» **WHAT YOU NEED TO DO**:
Could you copy out every line of the data where the word "MIDIKLEIT" occurs?
-- Opening Marker --
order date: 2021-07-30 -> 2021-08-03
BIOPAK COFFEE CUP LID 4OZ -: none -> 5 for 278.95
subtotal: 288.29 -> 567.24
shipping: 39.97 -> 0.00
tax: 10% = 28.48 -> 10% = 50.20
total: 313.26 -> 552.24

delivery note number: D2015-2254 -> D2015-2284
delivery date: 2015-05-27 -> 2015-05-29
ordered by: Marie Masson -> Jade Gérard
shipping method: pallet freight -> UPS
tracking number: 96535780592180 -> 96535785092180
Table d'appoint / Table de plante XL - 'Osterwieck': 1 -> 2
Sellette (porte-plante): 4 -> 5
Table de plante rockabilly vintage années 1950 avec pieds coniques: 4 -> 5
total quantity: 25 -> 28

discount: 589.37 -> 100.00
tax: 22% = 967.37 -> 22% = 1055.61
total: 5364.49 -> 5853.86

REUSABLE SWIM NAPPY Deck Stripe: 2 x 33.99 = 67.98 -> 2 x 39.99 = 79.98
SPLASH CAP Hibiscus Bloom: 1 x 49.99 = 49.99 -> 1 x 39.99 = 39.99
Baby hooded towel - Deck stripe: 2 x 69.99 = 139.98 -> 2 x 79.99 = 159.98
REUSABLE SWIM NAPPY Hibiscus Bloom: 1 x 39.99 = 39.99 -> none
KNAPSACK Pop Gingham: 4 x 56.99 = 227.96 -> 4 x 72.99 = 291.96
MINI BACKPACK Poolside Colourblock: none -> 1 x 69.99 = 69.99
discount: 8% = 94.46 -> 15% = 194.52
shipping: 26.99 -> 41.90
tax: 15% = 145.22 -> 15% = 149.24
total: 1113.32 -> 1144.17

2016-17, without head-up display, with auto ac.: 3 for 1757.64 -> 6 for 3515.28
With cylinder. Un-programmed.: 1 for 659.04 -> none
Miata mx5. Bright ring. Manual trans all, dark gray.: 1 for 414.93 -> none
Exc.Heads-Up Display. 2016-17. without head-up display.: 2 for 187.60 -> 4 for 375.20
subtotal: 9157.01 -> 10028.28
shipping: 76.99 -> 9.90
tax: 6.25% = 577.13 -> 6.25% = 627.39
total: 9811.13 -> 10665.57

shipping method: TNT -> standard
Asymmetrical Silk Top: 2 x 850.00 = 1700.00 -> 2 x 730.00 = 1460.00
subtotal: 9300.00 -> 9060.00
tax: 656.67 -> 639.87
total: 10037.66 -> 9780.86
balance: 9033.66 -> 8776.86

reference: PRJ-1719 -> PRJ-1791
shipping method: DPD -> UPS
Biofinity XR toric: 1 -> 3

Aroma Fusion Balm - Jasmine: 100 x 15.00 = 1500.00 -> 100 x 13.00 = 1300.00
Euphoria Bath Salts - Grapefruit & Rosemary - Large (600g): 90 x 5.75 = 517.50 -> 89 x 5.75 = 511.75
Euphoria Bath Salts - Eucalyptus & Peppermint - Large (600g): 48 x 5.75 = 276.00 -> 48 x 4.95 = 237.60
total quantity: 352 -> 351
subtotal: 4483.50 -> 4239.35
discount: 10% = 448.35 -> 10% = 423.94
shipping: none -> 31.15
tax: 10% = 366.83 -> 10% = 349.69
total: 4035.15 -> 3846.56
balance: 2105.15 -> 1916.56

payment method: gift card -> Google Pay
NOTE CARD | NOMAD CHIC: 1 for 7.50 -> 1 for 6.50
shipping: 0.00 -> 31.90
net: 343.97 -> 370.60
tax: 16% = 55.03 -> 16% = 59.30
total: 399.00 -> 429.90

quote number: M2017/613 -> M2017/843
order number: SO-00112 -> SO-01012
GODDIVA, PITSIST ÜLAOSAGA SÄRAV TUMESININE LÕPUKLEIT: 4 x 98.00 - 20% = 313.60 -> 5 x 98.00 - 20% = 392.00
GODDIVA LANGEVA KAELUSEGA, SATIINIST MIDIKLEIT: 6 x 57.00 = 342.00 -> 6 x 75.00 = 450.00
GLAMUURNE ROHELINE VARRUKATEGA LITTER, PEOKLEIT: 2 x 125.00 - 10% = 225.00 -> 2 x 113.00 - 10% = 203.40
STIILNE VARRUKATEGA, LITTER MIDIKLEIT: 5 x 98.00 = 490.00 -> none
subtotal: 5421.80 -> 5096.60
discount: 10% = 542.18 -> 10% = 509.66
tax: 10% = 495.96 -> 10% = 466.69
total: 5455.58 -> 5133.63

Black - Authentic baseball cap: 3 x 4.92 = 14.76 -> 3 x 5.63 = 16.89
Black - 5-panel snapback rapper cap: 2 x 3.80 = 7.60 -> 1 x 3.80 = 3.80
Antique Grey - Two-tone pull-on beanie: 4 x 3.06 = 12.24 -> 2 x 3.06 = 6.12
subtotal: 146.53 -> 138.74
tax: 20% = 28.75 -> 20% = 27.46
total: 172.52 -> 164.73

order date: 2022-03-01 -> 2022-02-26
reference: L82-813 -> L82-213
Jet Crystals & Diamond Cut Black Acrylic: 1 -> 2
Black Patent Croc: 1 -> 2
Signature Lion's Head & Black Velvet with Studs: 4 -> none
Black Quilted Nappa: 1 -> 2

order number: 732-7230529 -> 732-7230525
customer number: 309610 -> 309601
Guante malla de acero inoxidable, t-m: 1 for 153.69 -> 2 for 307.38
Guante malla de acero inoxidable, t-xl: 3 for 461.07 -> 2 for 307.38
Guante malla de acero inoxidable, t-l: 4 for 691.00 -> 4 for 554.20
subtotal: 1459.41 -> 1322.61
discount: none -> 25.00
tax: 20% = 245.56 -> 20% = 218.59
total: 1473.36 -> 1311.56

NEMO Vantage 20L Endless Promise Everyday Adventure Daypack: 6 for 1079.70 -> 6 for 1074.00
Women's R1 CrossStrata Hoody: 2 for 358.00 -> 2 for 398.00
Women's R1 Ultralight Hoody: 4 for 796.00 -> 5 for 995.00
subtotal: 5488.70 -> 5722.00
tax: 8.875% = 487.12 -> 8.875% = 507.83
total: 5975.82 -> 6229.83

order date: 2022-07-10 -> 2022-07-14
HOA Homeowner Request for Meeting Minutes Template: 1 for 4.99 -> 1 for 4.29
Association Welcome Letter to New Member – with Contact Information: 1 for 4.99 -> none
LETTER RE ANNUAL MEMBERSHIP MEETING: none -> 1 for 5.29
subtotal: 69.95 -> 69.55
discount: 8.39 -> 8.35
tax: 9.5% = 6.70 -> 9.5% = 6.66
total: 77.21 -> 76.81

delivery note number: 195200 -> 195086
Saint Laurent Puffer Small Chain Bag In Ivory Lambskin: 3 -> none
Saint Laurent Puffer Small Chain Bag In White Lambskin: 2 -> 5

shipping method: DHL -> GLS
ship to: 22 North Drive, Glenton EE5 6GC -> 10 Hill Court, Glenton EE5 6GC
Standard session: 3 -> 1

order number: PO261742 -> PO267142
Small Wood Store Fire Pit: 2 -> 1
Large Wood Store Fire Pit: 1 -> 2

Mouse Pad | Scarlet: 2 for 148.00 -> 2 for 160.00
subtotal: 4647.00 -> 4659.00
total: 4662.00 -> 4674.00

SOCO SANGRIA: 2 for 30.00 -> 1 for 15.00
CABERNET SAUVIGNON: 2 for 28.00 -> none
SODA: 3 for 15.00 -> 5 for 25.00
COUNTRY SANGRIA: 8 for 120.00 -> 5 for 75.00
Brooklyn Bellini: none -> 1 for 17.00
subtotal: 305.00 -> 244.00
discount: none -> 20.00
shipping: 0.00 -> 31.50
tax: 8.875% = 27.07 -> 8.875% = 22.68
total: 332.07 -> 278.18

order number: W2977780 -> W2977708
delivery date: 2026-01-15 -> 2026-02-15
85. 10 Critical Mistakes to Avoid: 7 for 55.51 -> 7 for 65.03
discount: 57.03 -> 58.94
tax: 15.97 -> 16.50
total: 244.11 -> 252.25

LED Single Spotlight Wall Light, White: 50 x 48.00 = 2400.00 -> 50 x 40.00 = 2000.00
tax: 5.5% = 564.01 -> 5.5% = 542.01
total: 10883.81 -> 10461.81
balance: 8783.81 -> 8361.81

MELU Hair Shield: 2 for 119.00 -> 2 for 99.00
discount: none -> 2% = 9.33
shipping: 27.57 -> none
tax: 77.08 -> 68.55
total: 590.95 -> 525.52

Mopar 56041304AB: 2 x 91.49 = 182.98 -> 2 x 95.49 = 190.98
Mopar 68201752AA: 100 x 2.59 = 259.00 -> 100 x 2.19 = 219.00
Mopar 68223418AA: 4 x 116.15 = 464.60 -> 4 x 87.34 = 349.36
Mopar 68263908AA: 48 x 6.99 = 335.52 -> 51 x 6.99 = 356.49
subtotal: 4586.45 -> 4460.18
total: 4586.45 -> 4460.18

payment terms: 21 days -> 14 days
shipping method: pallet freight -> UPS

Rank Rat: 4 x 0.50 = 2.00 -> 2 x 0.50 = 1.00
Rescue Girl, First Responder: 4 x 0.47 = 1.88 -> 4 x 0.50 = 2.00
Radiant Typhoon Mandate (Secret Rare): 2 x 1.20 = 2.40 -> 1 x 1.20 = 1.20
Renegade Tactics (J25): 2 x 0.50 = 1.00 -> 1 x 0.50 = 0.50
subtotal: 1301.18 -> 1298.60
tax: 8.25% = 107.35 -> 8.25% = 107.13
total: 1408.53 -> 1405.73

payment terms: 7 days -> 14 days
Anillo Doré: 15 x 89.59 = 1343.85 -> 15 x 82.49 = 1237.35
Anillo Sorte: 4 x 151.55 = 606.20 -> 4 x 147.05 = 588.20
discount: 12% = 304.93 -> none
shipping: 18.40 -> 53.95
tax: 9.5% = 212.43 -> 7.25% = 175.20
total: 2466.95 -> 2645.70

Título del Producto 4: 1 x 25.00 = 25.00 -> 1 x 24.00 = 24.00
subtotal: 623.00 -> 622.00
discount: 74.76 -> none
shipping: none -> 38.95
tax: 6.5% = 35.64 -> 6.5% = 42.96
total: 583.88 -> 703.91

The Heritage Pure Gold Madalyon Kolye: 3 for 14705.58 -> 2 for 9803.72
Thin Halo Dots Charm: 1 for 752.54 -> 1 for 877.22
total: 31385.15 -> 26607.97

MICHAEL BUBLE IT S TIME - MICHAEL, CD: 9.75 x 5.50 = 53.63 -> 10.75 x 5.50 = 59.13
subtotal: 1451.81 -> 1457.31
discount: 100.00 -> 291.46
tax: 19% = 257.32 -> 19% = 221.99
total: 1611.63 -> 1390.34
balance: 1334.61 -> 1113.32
-- Closing Marker --
» **RESPONSE BELOW**:
GODDIVA LANGEVA KAELUSEGA, SATIINIST MIDIKLEIT: 6 x 57.00 = 342.00 -> 6 x 75.00 = 450.00
STIILNE VARRUKATEGA, LITTER MIDIKLEIT: 5 x 98.00 = 490.00 -> none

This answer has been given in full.